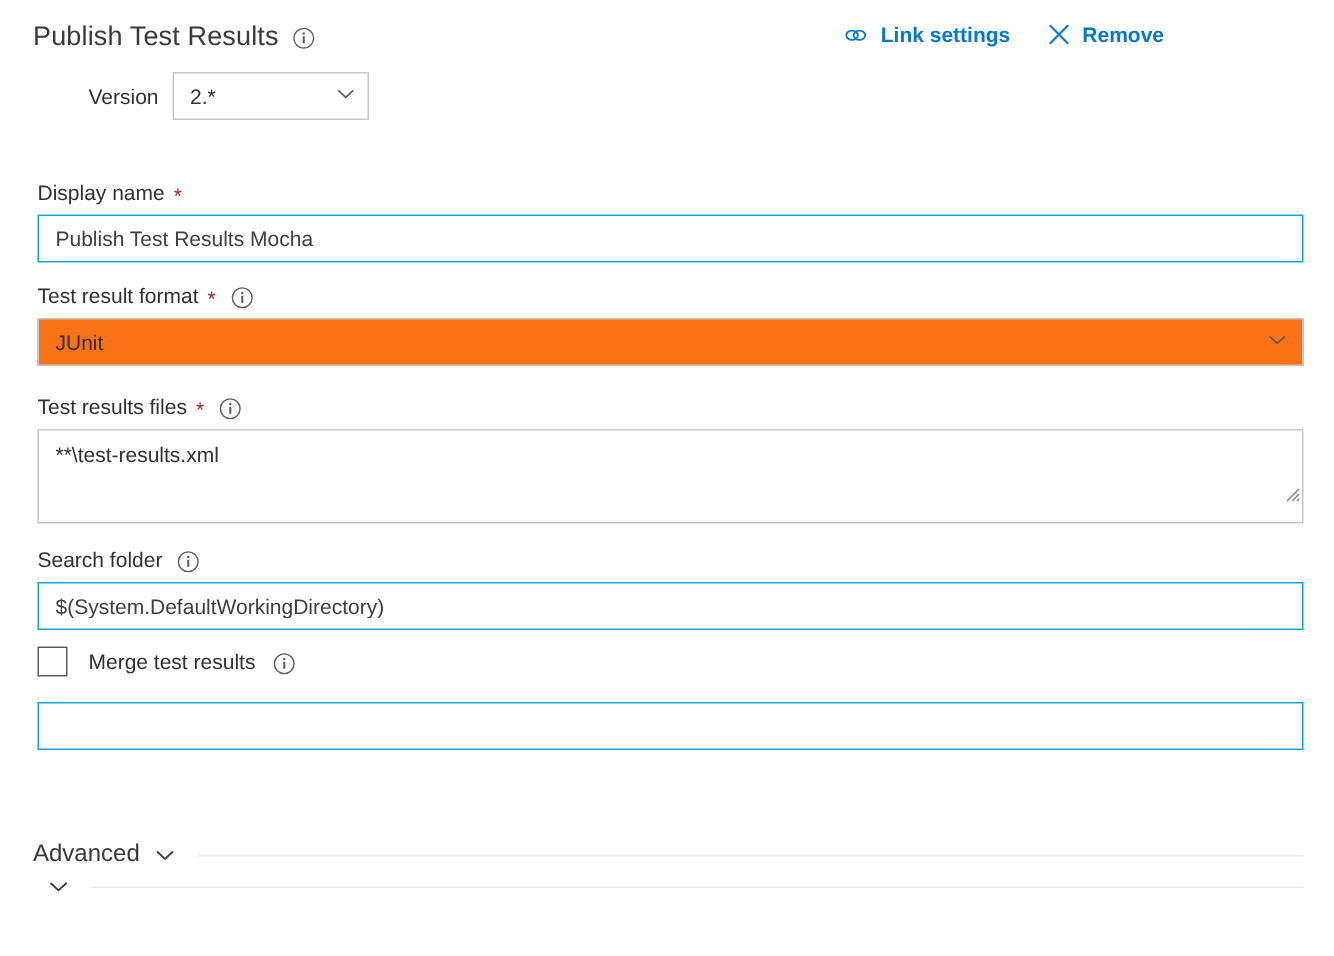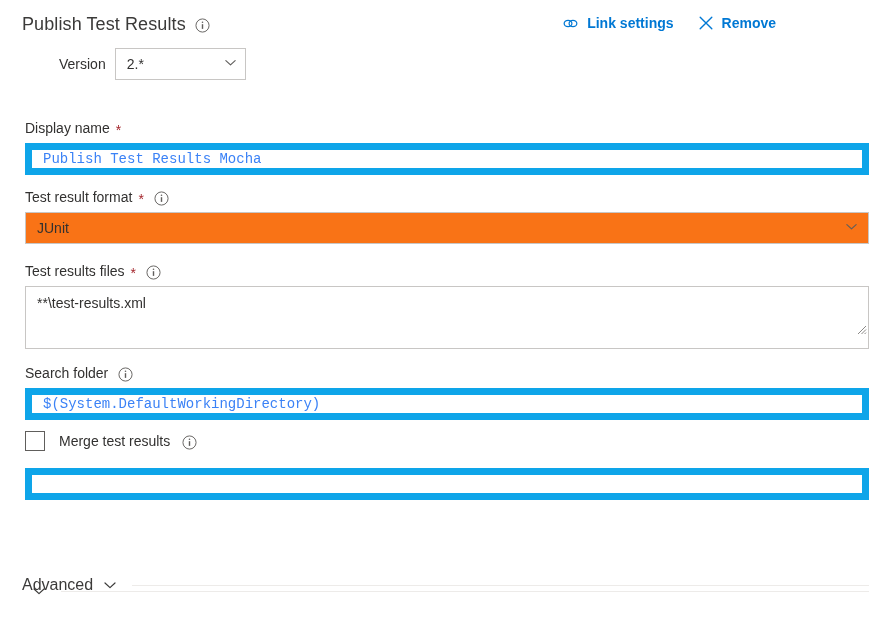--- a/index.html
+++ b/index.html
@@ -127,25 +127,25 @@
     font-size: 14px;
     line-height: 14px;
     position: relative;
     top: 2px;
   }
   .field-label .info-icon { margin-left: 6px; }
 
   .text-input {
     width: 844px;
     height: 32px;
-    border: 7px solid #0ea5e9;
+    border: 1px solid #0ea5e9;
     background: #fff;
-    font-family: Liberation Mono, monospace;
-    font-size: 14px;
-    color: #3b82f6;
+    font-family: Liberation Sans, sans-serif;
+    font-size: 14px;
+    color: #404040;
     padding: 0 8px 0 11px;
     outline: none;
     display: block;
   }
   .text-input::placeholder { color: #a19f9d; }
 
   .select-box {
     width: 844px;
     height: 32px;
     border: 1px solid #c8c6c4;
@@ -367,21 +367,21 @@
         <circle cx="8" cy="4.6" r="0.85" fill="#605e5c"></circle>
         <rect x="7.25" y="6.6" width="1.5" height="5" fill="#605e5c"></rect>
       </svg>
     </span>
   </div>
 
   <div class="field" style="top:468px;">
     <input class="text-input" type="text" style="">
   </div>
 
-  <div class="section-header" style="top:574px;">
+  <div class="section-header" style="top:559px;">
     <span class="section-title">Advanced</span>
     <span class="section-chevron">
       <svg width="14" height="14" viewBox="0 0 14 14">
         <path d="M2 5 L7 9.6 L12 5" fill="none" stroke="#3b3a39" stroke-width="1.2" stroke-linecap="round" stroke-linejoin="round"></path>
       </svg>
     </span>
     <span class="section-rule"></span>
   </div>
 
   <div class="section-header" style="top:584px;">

### Task objective
Each line above should be written out again exactly, and no picture should appear in the copy.

### Written solution
--- a/index.html
+++ b/index.html
@@ -127,25 +127,25 @@
     font-size: 14px;
     line-height: 14px;
     position: relative;
     top: 2px;
   }
   .field-label .info-icon { margin-left: 6px; }
 
   .text-input {
     width: 844px;
     height: 32px;
-    border: 7px solid #0ea5e9;
+    border: 1px solid #0ea5e9;
     background: #fff;
-    font-family: Liberation Mono, monospace;
-    font-size: 14px;
-    color: #3b82f6;
+    font-family: Liberation Sans, sans-serif;
+    font-size: 14px;
+    color: #404040;
     padding: 0 8px 0 11px;
     outline: none;
     display: block;
   }
   .text-input::placeholder { color: #a19f9d; }
 
   .select-box {
     width: 844px;
     height: 32px;
     border: 1px solid #c8c6c4;
@@ -367,21 +367,21 @@
         <circle cx="8" cy="4.6" r="0.85" fill="#605e5c"></circle>
         <rect x="7.25" y="6.6" width="1.5" height="5" fill="#605e5c"></rect>
       </svg>
     </span>
   </div>
 
   <div class="field" style="top:468px;">
     <input class="text-input" type="text" style="">
   </div>
 
-  <div class="section-header" style="top:574px;">
+  <div class="section-header" style="top:559px;">
     <span class="section-title">Advanced</span>
     <span class="section-chevron">
       <svg width="14" height="14" viewBox="0 0 14 14">
         <path d="M2 5 L7 9.6 L12 5" fill="none" stroke="#3b3a39" stroke-width="1.2" stroke-linecap="round" stroke-linejoin="round"></path>
       </svg>
     </span>
     <span class="section-rule"></span>
   </div>
 
   <div class="section-header" style="top:584px;">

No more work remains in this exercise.